• [Input]:

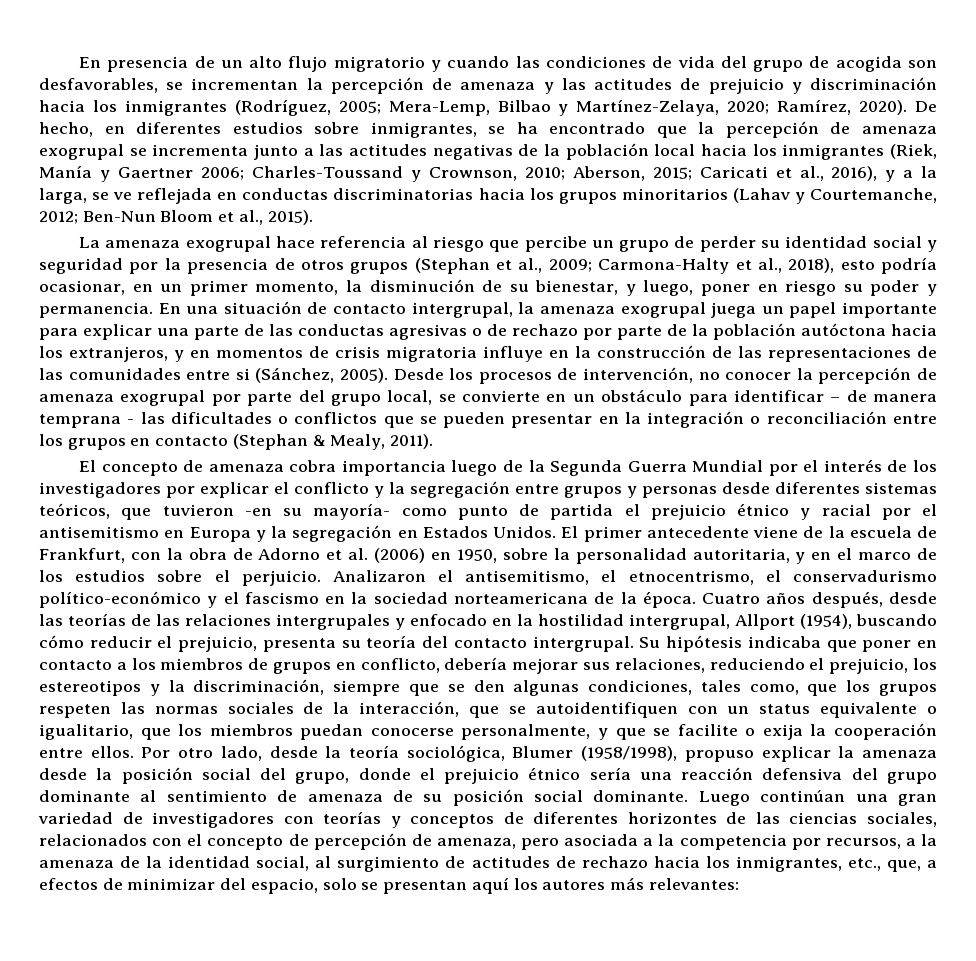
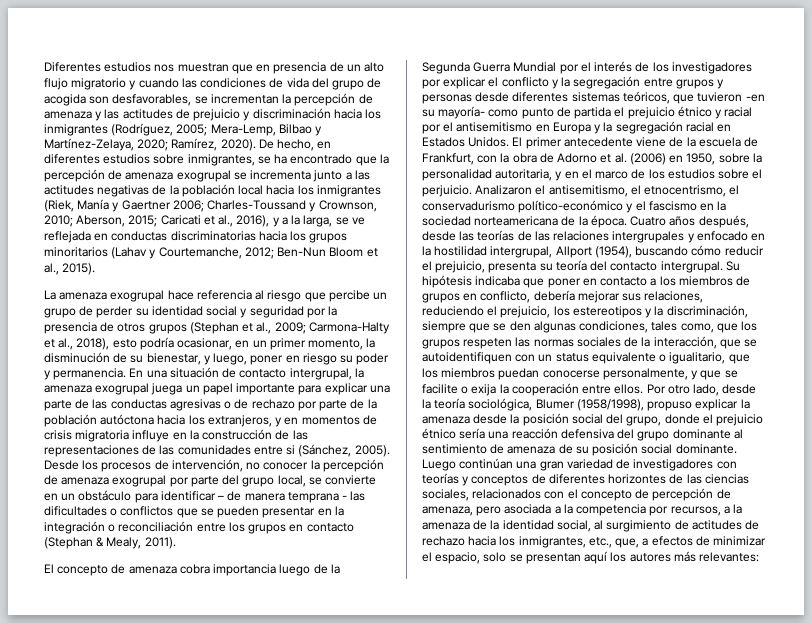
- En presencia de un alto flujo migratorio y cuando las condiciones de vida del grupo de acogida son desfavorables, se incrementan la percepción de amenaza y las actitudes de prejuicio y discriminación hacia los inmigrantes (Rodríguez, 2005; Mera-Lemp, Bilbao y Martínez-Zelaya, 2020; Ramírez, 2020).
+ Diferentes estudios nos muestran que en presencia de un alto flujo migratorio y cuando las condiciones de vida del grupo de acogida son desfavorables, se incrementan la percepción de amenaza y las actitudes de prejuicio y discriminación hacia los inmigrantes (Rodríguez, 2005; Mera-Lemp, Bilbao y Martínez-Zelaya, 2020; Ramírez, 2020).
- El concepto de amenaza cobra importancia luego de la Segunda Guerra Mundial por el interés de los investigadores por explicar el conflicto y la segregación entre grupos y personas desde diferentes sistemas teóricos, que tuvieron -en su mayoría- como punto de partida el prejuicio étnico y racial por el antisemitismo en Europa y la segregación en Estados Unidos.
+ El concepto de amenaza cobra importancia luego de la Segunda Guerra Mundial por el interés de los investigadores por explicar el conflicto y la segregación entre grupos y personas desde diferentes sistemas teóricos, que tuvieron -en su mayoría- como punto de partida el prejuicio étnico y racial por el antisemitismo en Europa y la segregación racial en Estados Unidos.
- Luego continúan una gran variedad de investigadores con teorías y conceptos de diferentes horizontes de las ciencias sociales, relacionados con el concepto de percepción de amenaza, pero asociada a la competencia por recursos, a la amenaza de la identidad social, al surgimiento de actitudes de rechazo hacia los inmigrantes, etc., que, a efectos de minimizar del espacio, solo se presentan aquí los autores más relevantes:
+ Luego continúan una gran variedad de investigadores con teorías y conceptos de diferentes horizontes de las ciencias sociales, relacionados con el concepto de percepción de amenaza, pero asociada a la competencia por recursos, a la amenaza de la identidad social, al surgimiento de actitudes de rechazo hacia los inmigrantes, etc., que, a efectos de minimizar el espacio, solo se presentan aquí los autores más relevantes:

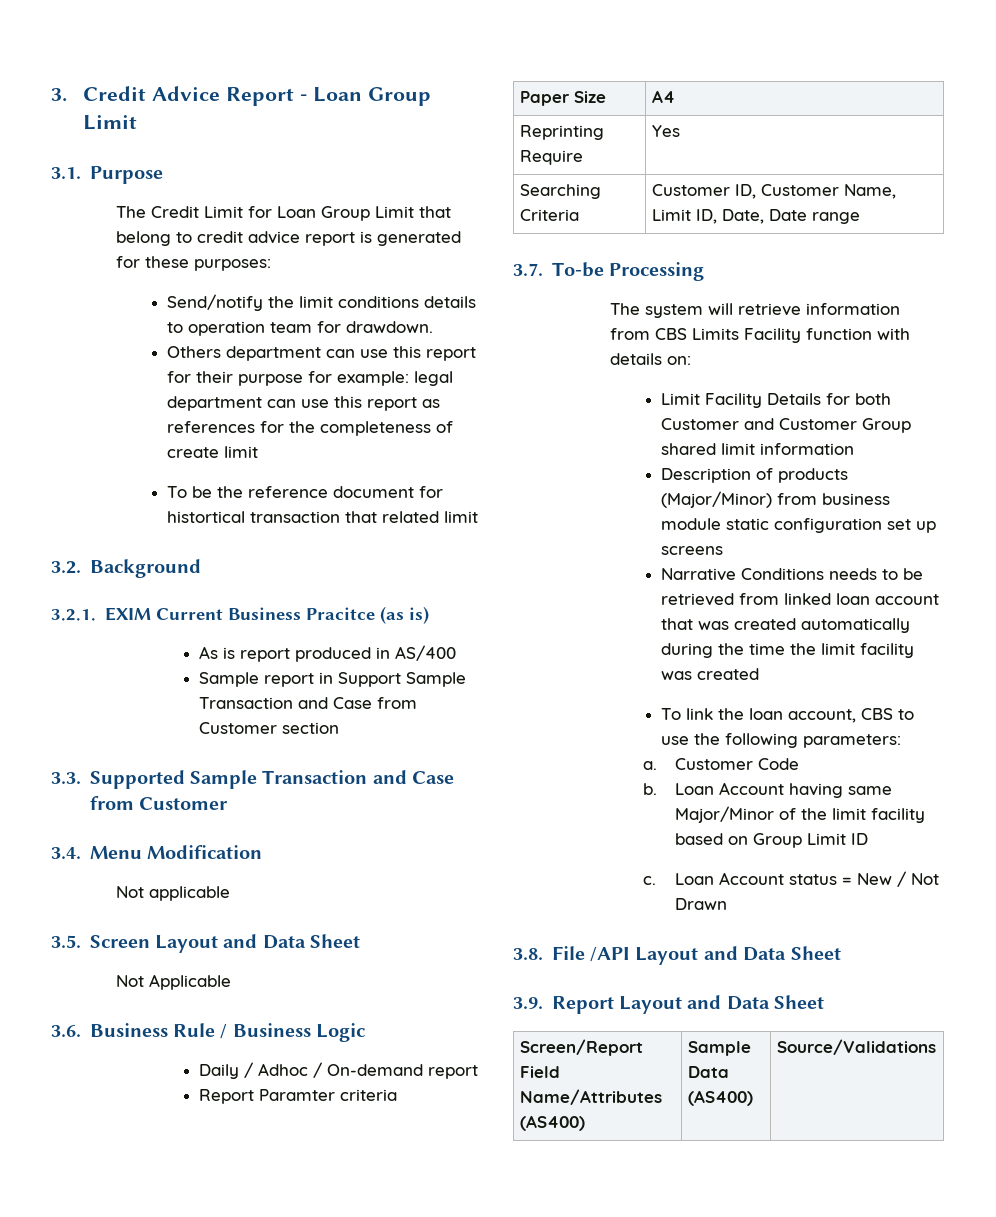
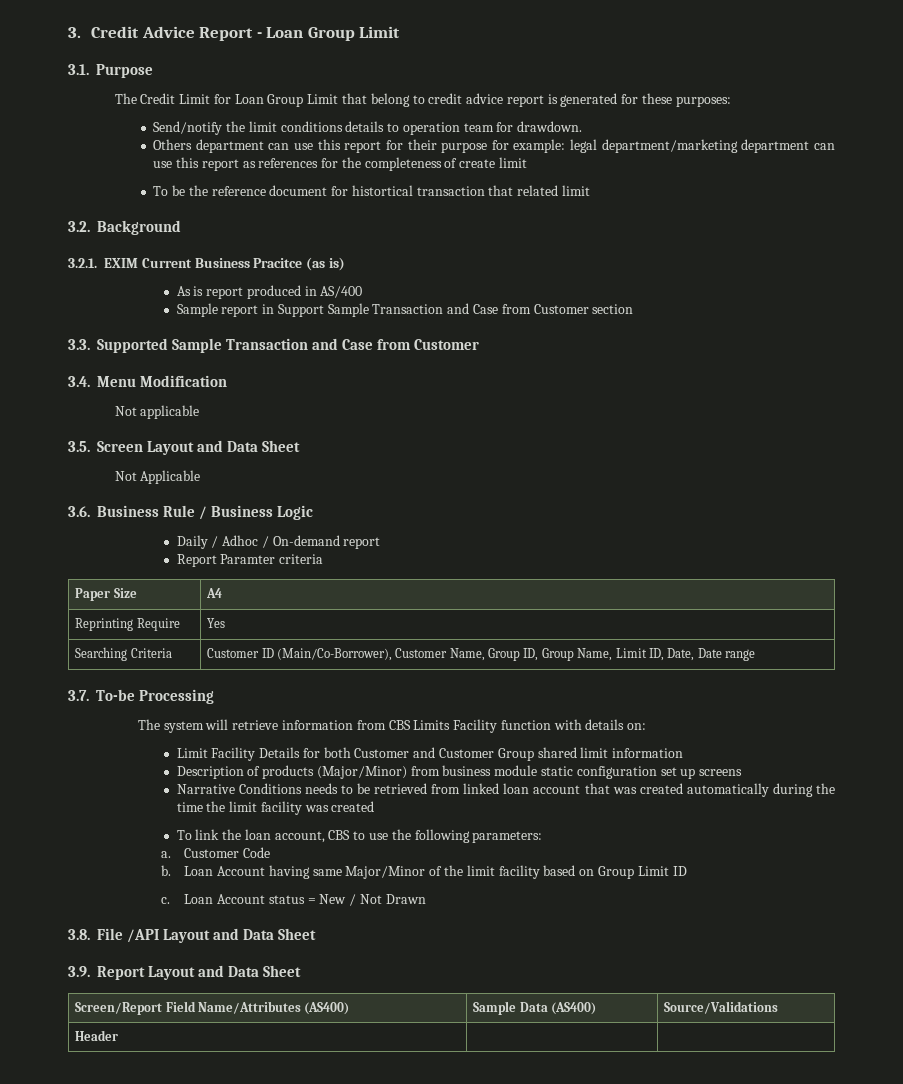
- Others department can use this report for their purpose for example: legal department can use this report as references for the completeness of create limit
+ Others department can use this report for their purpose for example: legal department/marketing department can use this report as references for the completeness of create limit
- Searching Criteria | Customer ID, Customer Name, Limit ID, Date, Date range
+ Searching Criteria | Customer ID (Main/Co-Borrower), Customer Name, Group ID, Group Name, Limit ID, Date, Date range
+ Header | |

• [Work to complete]: Search the data above for "presencia" and copy every line where it turns up.

• [Problem solution]:
- En presencia de un alto flujo migratorio y cuando las condiciones de vida del grupo de acogida son desfavorables, se incrementan la percepción de amenaza y las actitudes de prejuicio y discriminación hacia los inmigrantes (Rodríguez, 2005; Mera-Lemp, Bilbao y Martínez-Zelaya, 2020; Ramírez, 2020).
+ Diferentes estudios nos muestran que en presencia de un alto flujo migratorio y cuando las condiciones de vida del grupo de acogida son desfavorables, se incrementan la percepción de amenaza y las actitudes de prejuicio y discriminación hacia los inmigrantes (Rodríguez, 2005; Mera-Lemp, Bilbao y Martínez-Zelaya, 2020; Ramírez, 2020).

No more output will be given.